Task objective:
Write out, exactly as they appear, only the lines running from the line with "subtotal: 9976.80 -> 9736.80" to the final line of the listing; include both.

Data shown:

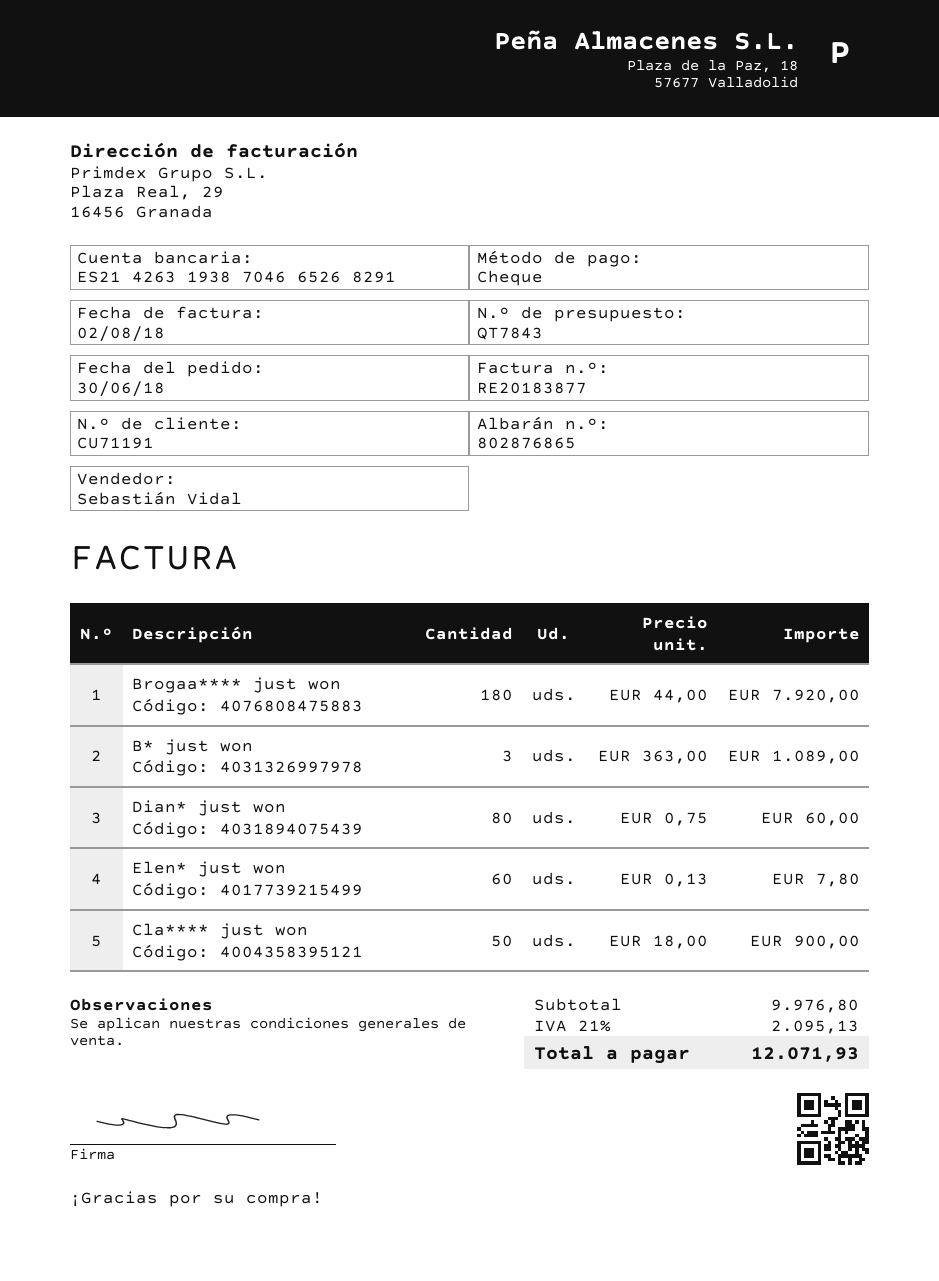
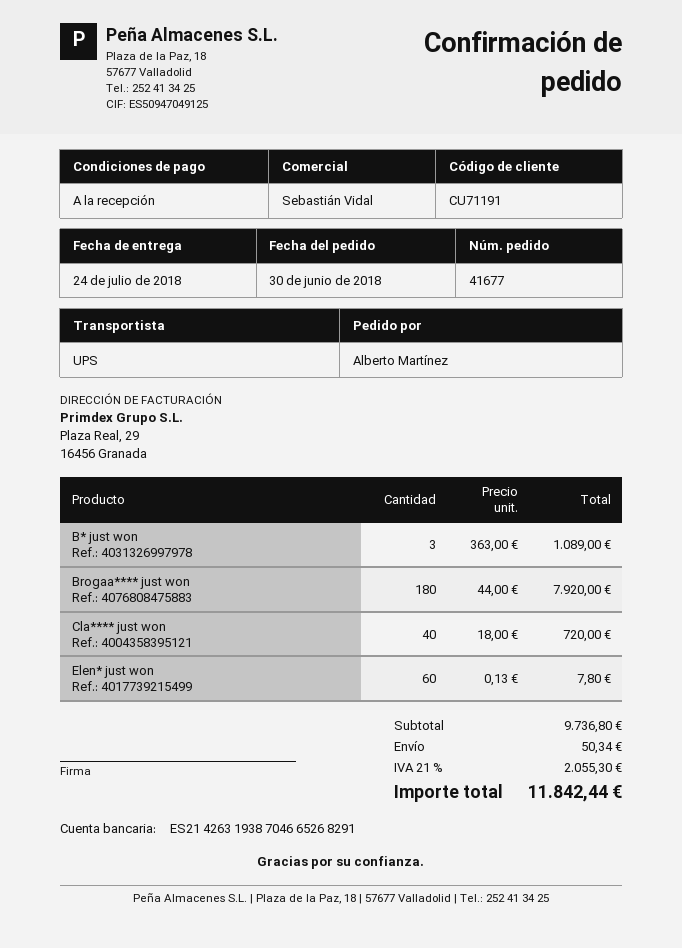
Dian* just won: 80 x 0.75 = 60.00 -> none
Cla**** just won: 50 x 18.00 = 900.00 -> 40 x 18.00 = 720.00
subtotal: 9976.80 -> 9736.80
shipping: none -> 50.34
tax: 21% = 2095.13 -> 21% = 2055.30
total: 12071.93 -> 11842.44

Your response:
subtotal: 9976.80 -> 9736.80
shipping: none -> 50.34
tax: 21% = 2095.13 -> 21% = 2055.30
total: 12071.93 -> 11842.44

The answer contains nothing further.